Fix $\epsilon\geq 0$ and assume $\mu_{\epsilon}$ exists and is positive. Let $\gamma_n(t)$ be an infinite sequence of rectifiable paths with the property $D_1(S) \subseteq D_1(\gamma_n) \subseteq \overline{D_{1+\epsilon}(S)}$, and such that $\lim_{n\rightarrow\infty} L(\gamma_n) = \mu_{\epsilon}$. We can assume each path $\gamma_n$ is defined to traverse its course at constant speed of $L(\gamma_n)$ distance/time (see below comment of Mario for further justification of this assumption). So for $0 \leq t \leq 1$, $\gamma_n(t)$ is the point on the path that is a fraction $t$ of the total distance of the path. For all $n$ and all $t, v \in [0,1]$ we have:

$$ ||\gamma_n(t)-\gamma_n(v)|| \leq |t-v|L(\gamma_n) $$

(see Note 1 for more detail on this). Furthermore, the paths $\gamma_n(t)$ are all contained in a bounded region of $\mathbb{R}^2$. Let $\{q_1, q_2, \ldots\}$ be a listing of rationals in $[0,1]$. By the diagonalization lemma in the Appendix of Probability and Measure by Billingsley, there is a subsequence $n_k$ such that $\gamma_{n_k}(q_i)$ converges for all $i$ as $k\rightarrow\infty$ (this is essentially a countably-infinite extension of the Bolzano-Wierstrass theorem). Let $\gamma(q_i)$ be the limiting value, defined for each rational $q_i$.

The function $\gamma(q_i)$ is continuous over the rationals because for any two rationals $q_i, q_j$ in the interval $[0,1]$ we have:

\begin{align}||\gamma(q_i)-\gamma(q_j)||&\leq ||\gamma(q_i)-\gamma_{n_k}(q_i)||+ ||\gamma_{n_k}(q_i)-\gamma_{n_k}(q_j)||+ ||\gamma_{n_k}(q_j)-\gamma(q_j)||\\ &\leq ||\gamma(q_i)-\gamma_{n_k}(q_i)|| + |q_i-q_j|L(\gamma_{n_k}) +||\gamma_{n_k}(q_j)-\gamma(q_j)|| \end{align}

Taking a limit as $k\rightarrow \infty$ implies that $||\gamma(q_i)-\gamma(q_j)|| \leq |q_i-q_j|\mu_{\epsilon}$.
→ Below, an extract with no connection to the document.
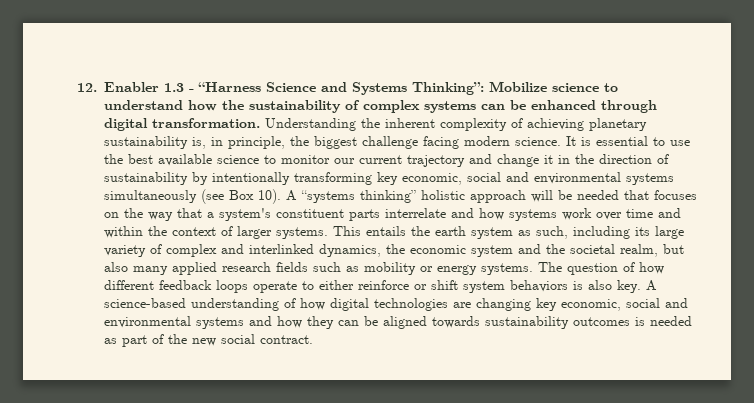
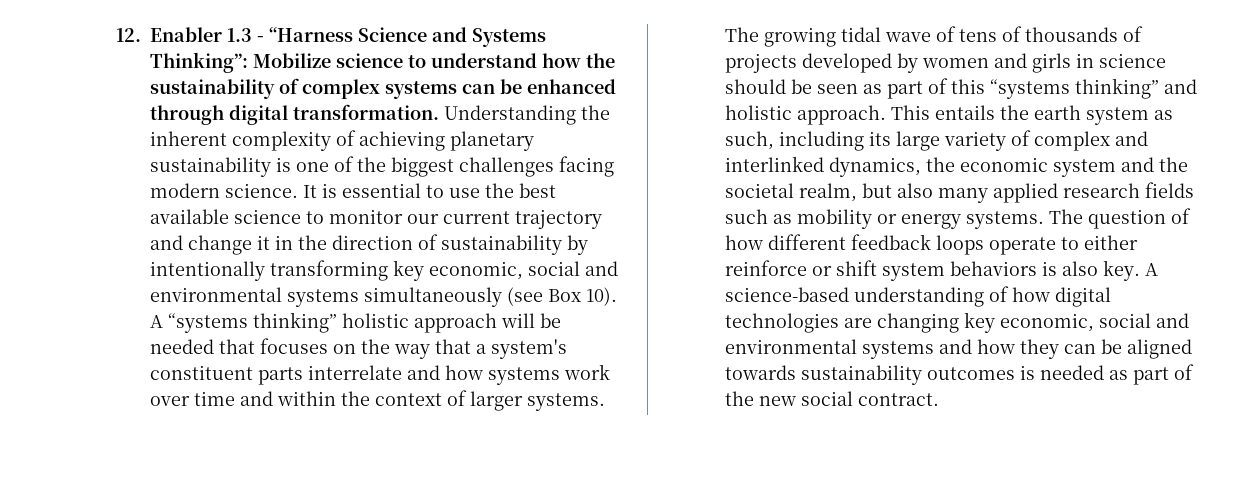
- Understanding the inherent complexity of achieving planetary sustainability is, in principle, the biggest challenge facing modern science.
+ Understanding the inherent complexity of achieving planetary sustainability is one of the biggest challenges facing modern science.
+ The growing tidal wave of tens of thousands of projects developed by women and girls in science should be seen as part of this “systems thinking” and holistic approach.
Thus, we can extend $\gamma(q_i)$ to a continuous function $\gamma(t)$ over the reals $t \in [0,1]$. With a little more work, we can show the same subsequence of functions $\gamma_{n_k}(t)$ indeed converge (pointwise for all $t \in [0,1]$) to $\gamma(t)$, and $\gamma(t)$ itself must satisfy for all $t, v \in [0,1]$:

$$ ||\gamma(t)-\gamma(v)|| \leq |t-v|\mu_{\epsilon} $$

It remains to show two properties: (i) $D_1(S) \subseteq D_1(\gamma)\subseteq \overline{D_{1+\epsilon}(S)}$, and (ii) $\gamma(t)$ is rectifiable with length that achieves the infimum $\mu_{\epsilon}$. The first property holds by Notes 2 and 3 below. The second property holds because: For any finite partition of times $0 \leq t_0 < t_1 < \cdots < t_N \leq 1$ we have $\sum_{i=1}^N||\gamma(t_i)-\gamma(t_{i-1})|| \leq \mu_{\epsilon}\sum_{i=1}^N|t_i-t_{i-1}| \leq \mu_{\epsilon}$ and so $\gamma$ is rectifiable with $L(\gamma) \leq \mu_{\epsilon}$. But of course the first property then ensures $L(\gamma)\geq \mu_{\epsilon}$. And so $\gamma$ achieves the infimum $\mu_{\epsilon}$.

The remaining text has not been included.